Jesus makes the Smyrna Christians aware that not only would some be imprisoned for His name, but some would die as martyrs for Him.
He then encourages them by letting them know what they have to look forward to as the reward for their faithfulness: they would receive “the crown of life” (also Ja 1:12). I don’t believe this crown should be viewed as a literal crown, but symbolic for our life in Christ that we will enjoy forever and ever. Thus the meaning is that we will be “crowned with life.” Those who are faithful to live for Christ – even “unto death” – demonstrate true salvation, because the evidence of true faith is faithfulness to Christ.

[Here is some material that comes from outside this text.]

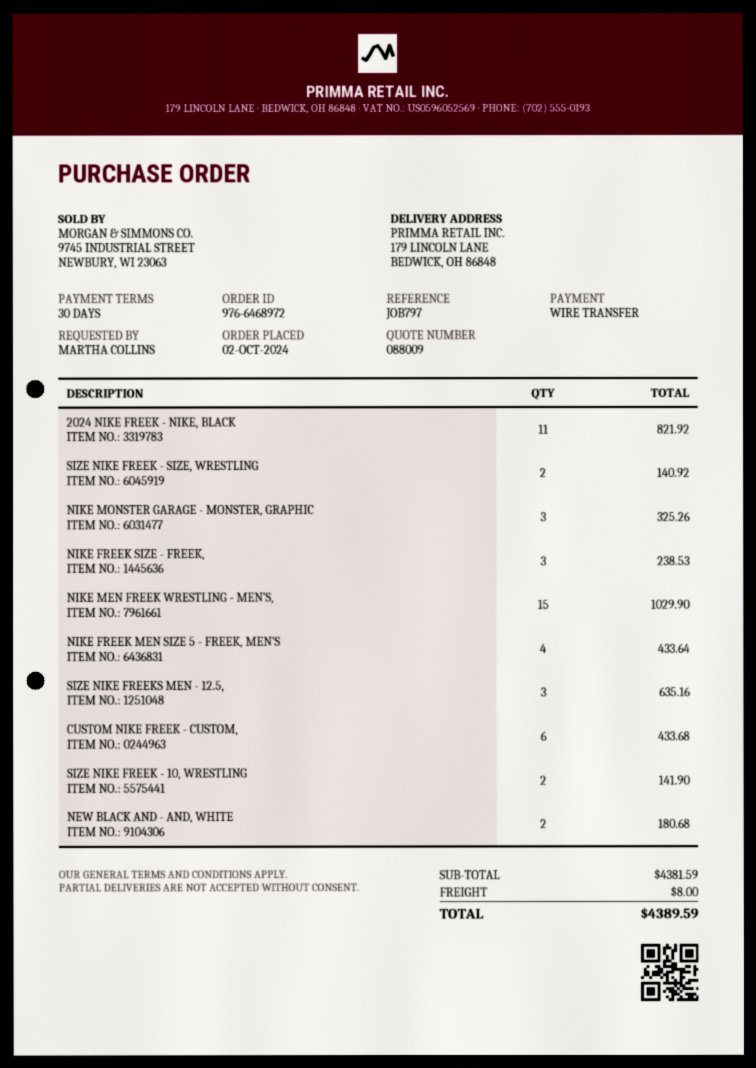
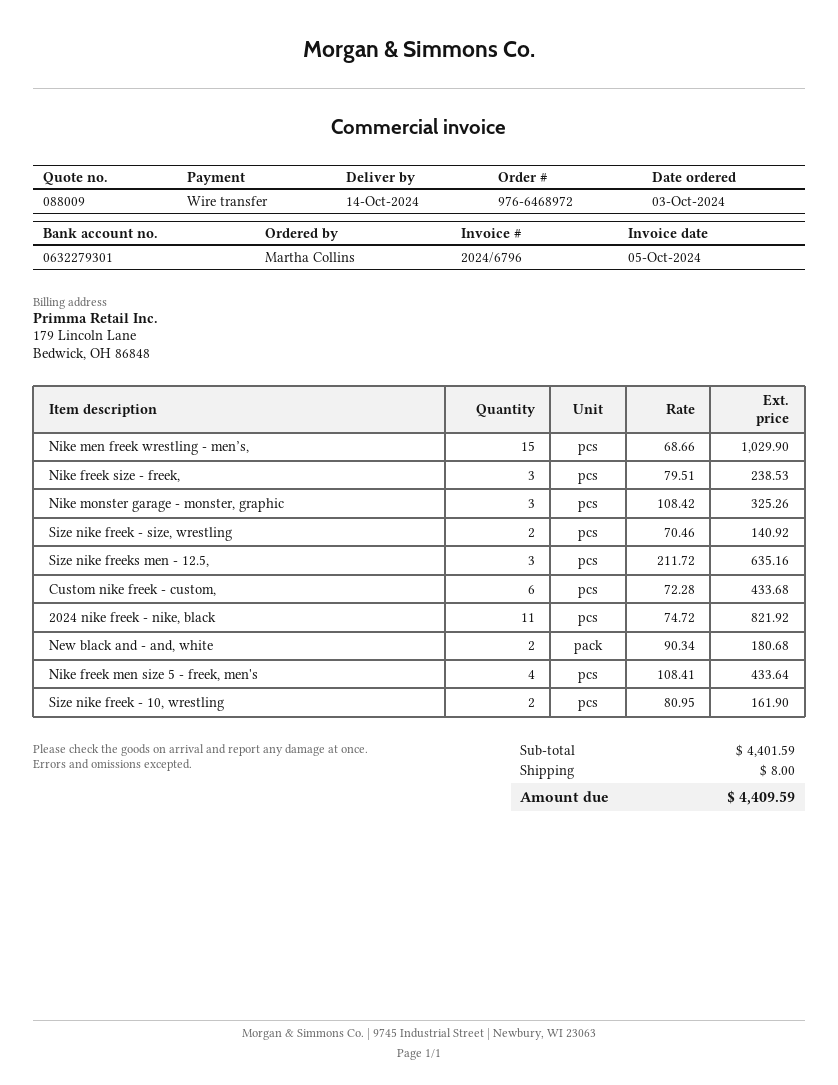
order date: 2024-10-02 -> 2024-10-03
SIZE NIKE FREEK - 10, WRESTLING: 2 for 141.90 -> 2 for 161.90
subtotal: 4381.59 -> 4401.59
total: 4389.59 -> 4409.59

This raises the question regarding eternal security. Is Jesus teaching that our eternal salvation is dependent on our own faithfulness? That we can lose or forfeit our salvation if we’re not faithful? The answer is no. However, the Bible teaches that true faith is exhibited by faithfulness. The whole message of the Bible reveals or describes true faith in such a manner. The biblical picture of true faith is one that is lived out in faithfulness to the One we profess to believe in. True faith follows what it professes to believe. True faith perseveres throughout one’s life.
Therefore, those who endure in the midst of persecution and suffering and death, are those who demonstrate a genuine faith in the One they profess to be their Lord and Savior.
(Rev 2:11) – 11 He that hath an ear, let him hear what the Spirit saith to the churches. He that overcometh shall not be hurt of the second death.
“He that hath an ear, let him hear what the Spirit saith to the churches”
(See Revelation 2:7)
“He that overcometh”
Those who remain faithful — that is, those who demonstrate true faith in Christ.
“shall not be hurt of the second death”
(Rev 20:6,14; Rev 21:8)
“The second death” refers to the lake of fire, the eternal place of torment for those who don’t know Christ as Lord and Savior (Rev 19:20; 20:10; 20:14-15). The phrase “second death” implies that there is a first death. This first death in this context may be physical death, and not spiritual death, as Jesus was just talking about physical death. If so, Jesus is encouraging them that though they may have to suffer physical death, they will not be hurt by the “second death,” which will go on forever. However, to be scripturally consistent, the first death is actually spiritual death. We are spiritually dead until we are born-again in Christ. Spiritual death has its end in the “second death.” Either way, we’re to be encouraged that all of life’s troubles will one day be behind us, and in the Lord’s presence forever and ever.